● **Task item**
Restate the following entries exactly. Keep the pictures out.

(Before-and-after page screenshots)
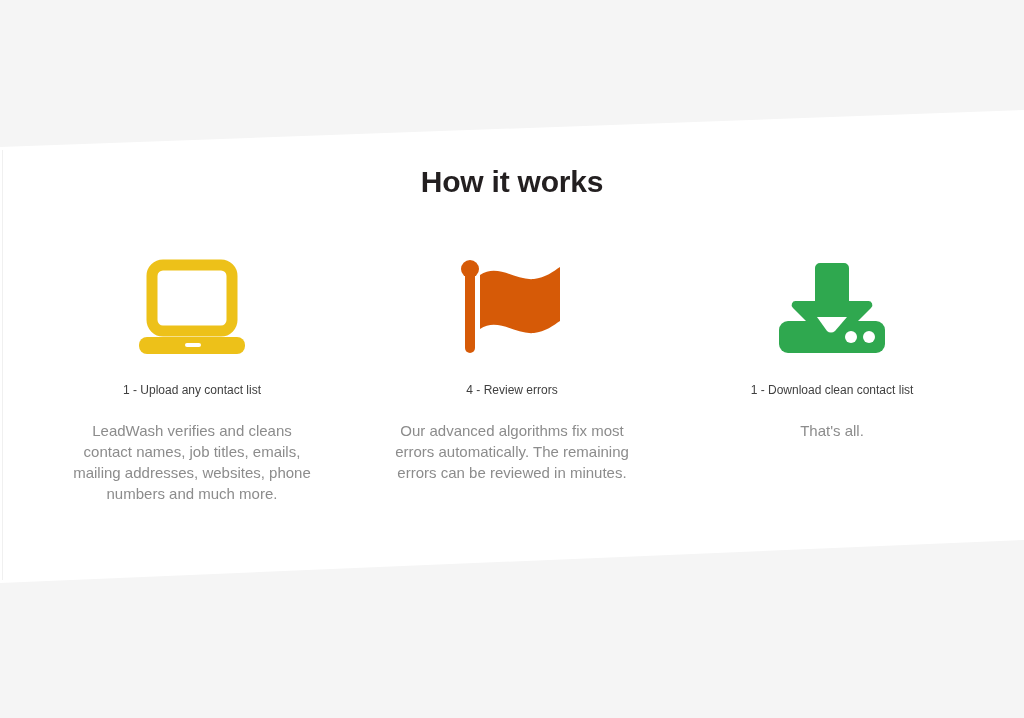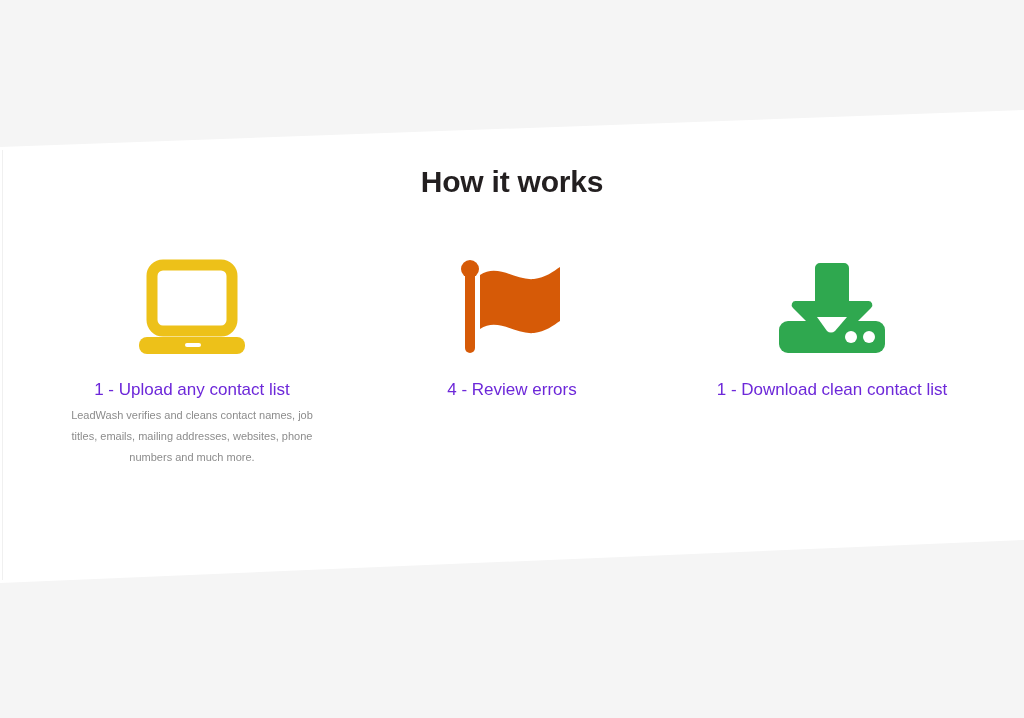--- a/index.html
+++ b/index.html
@@ -87,8 +87,8 @@
   }
 
   .step-title {
-    font-size: 17px;
-    color: #6d28d9;
+    font-size: 12px;
+    color: #404040;
     margin-top: 14px;
     line-height: 20px;
   }

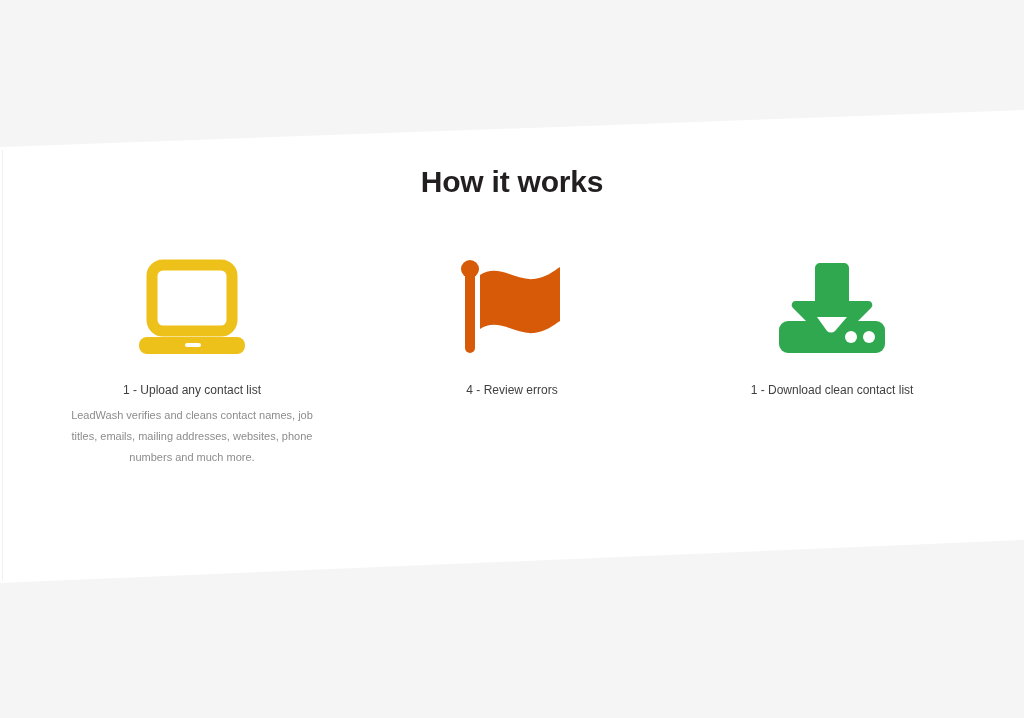--- a/index.html
+++ b/index.html
@@ -93,10 +93,10 @@
     line-height: 20px;
   }
   .step-desc {
-    font-size: 11px;
+    font-size: 15px;
     color: #8c8c8c;
     line-height: 21px;
-    margin-top: 5px;
+    margin-top: 20px;
     padding: 0 36px;
   }
   .col-3 .step-desc {

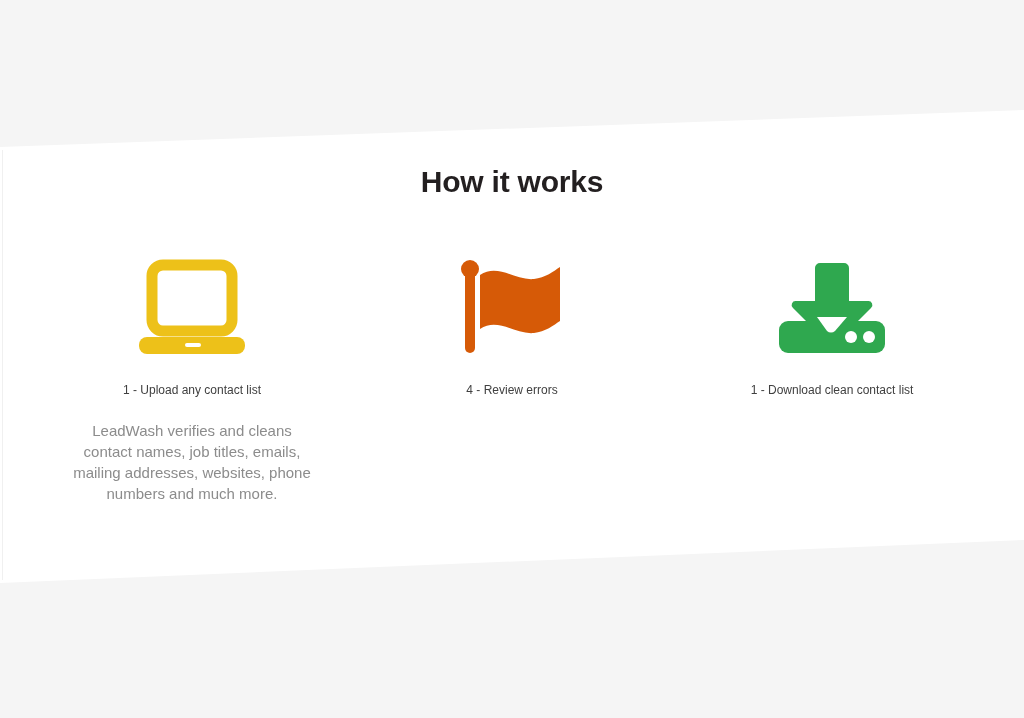--- a/index.html
+++ b/index.html
@@ -144,6 +144,7 @@
         </svg>
       </div>
       <div class="step-title">4 - Review errors</div>
+      <div class="step-desc">Our advanced algorithms fix most errors automatically. The remaining errors can be reviewed in minutes.</div>
     </div>
 
     <div class="col col-3">

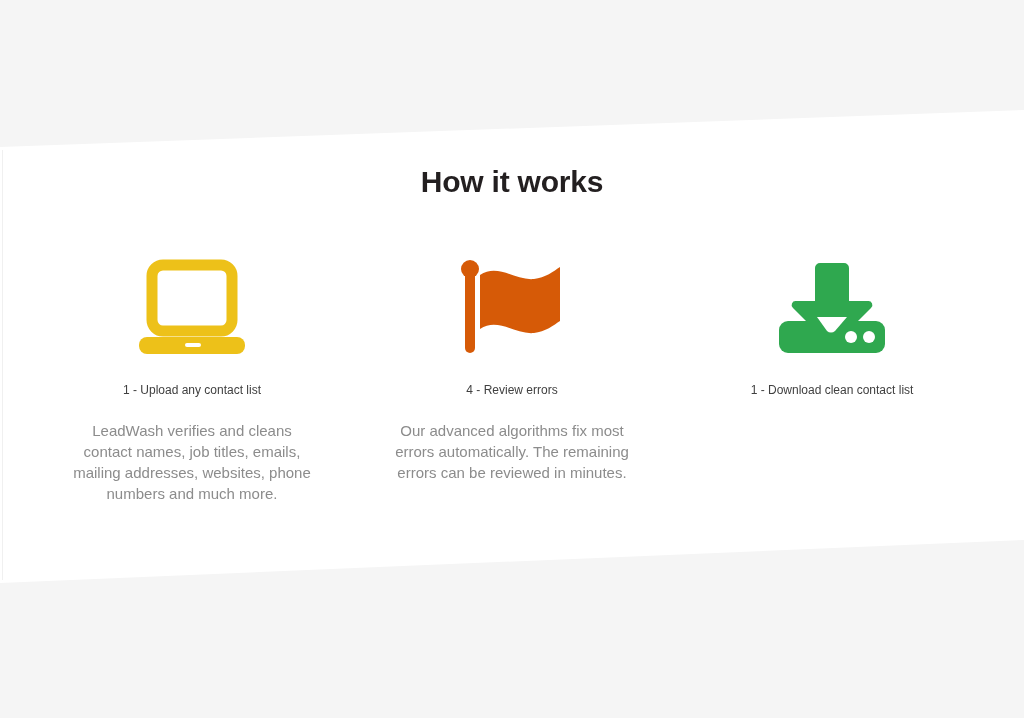--- a/index.html
+++ b/index.html
@@ -170,6 +170,7 @@
         </svg>
       </div>
       <div class="step-title">1 - Download clean contact list</div>
+      <div class="step-desc">That's all.</div>
     </div>
 
   </div>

● **Solution to this problem**
--- a/index.html
+++ b/index.html
@@ -87,8 +87,8 @@
   }
 
   .step-title {
-    font-size: 17px;
-    color: #6d28d9;
+    font-size: 12px;
+    color: #404040;
     margin-top: 14px;
     line-height: 20px;
   }

--- a/index.html
+++ b/index.html
@@ -93,10 +93,10 @@
     line-height: 20px;
   }
   .step-desc {
-    font-size: 11px;
+    font-size: 15px;
     color: #8c8c8c;
     line-height: 21px;
-    margin-top: 5px;
+    margin-top: 20px;
     padding: 0 36px;
   }
   .col-3 .step-desc {

--- a/index.html
+++ b/index.html
@@ -144,6 +144,7 @@
         </svg>
       </div>
       <div class="step-title">4 - Review errors</div>
+      <div class="step-desc">Our advanced algorithms fix most errors automatically. The remaining errors can be reviewed in minutes.</div>
     </div>
 
     <div class="col col-3">

--- a/index.html
+++ b/index.html
@@ -170,6 +170,7 @@
         </svg>
       </div>
       <div class="step-title">1 - Download clean contact list</div>
+      <div class="step-desc">That's all.</div>
     </div>
 
   </div>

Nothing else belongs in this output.